Ржавчина - Виктория Юрьевна Побединская
«Прости, точно»
В конце концов, мы находим тут самую нить разговора, за которой тянется целый клубок. Эрик рассказывает, что играет в баскетбол. Жалуется, как ему не повезло с соседом по комнате, на что я говорю: меня заставили жить с братом, который ничего и никогда за собой не убирает, раскидывает вещи где попало, кофейные кружки по всем горизонтальным поверхностям, оставляя на них нестираемые круги, и ложится спать не раньше двух ночи. Но Эрик все равно побеждает в нашем шуточном поединке, кому не повезло больше, говоря, что его сосед вечно ко всем цепляется, специально обращается к нему «бро», хотя они терпеть друг друга не могут, и выходит из ванной без полотенца. Над последним пунктом я откровенно смеюсь в голос, закрываю ладонью глаза и, сдавшись, отдаю Эрику победу. За моральные страдания.
«Надеюсь, вы подружитесь. Или он найдет кого-то, и тогда ему станет не до тебя».
– Знала бы ты, как я на это надеюсь, – бурчит Эрик, допивая уже остывший кофе, и выбрасывает стакан в урну.
«А ты? – спрашиваю я. – Уже нашел девушку? Или пока никто не приглянулся?»

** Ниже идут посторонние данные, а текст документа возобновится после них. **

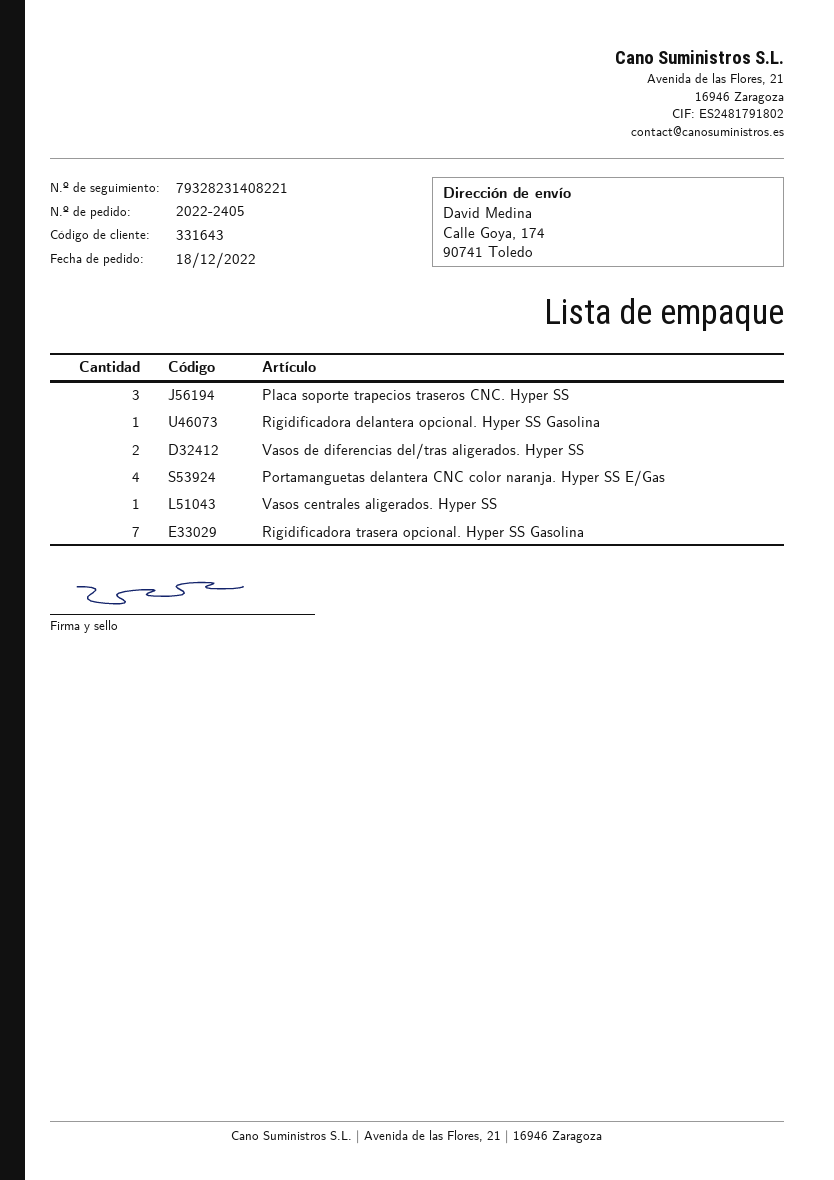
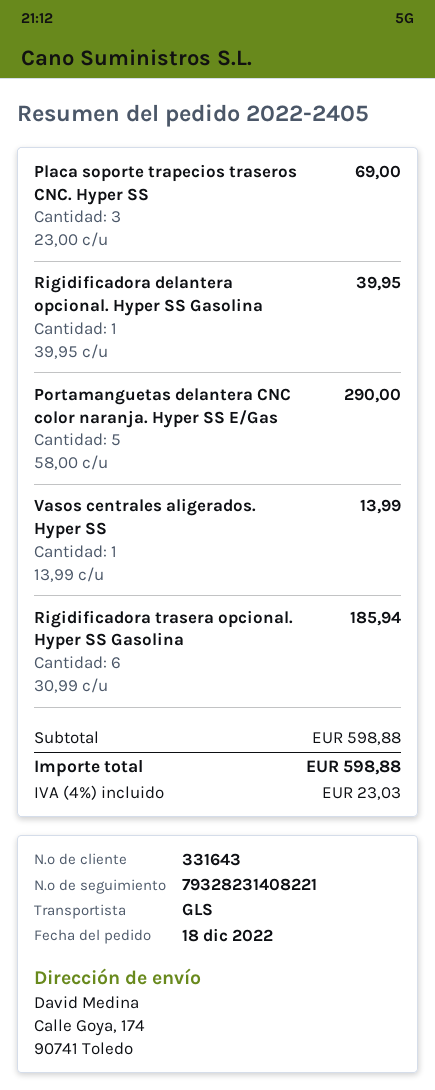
Vasos de diferencias del/tras aligerados. Hyper SS: 2 -> none
Portamanguetas delantera CNC color naranja. Hyper SS E/Gas: 4 -> 5
Rigidificadora trasera opcional. Hyper SS Gasolina: 7 -> 6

– Не до этого как-то, – тушуясь, отвечает Эрик. Хотя я всегда замечала, что он не очень уверен в себе. Даже после нашего «случайного» поцелуя не стал давить, давая мне выбор. Выбор, который я сделала не в его пользу. За что и поплатилась.
«Ты хороший парень, Эрик. Ты добрый и милый».
– Обычно после этого добавляют какое-то весомое но… – кривится он. – Вроде «Ты хороший парень, но… мне нужен плохой».
– Нет никаких но, – улыбаюсь я, уже произнося вслух. – Ведь ты умный, начитанный, воспитанный.
– Прекрати, – смеется он. – Лучше расскажи… Постой, да ты ведь говоришь!
Я пожимаю плечами.
– Как видишь! Стрессовая терапия. – Пару месяцев назад я бы обязательно разрыдалась на этом моменте. Но все слезы давно выплаканы. Поэтому просто сижу, слушая, как шелестит над головой листьями дуб, и впитываю улыбки прохожих. Чтобы хоть ими согреться.
– Но ты не выглядишь счастливой. Почему?
Мне бы ответить: «Потому что не чувствую себя таковой», вот только с кончиков пальцев срывается: «Знаю. В общем… я теперь всегда такая».
И Эрик считывает подтекст очень точно.
– Снова твой придурок? – выдыхает он раздраженно, и это так мило, а потом спрашивает: – Угадал?
«Не сложилось, – зачем-то оправдываюсь я, в этот момент только и делая, что ругая себя. Потому что наверняка так взрослые люди не поступают. Они не живут глупой мечтой. Не страдают по придуманным отношениям и не гонят нормальных парней. Тех, кто действительно заслуживает право быть с ними рядом. – Так бывает. В конце концов, мало кто находит настоящую любовь в восемнадцать. Разве не для этого нужна юность – делать ошибки?».
– Не представляешь, как мне хочется начистить ему морду.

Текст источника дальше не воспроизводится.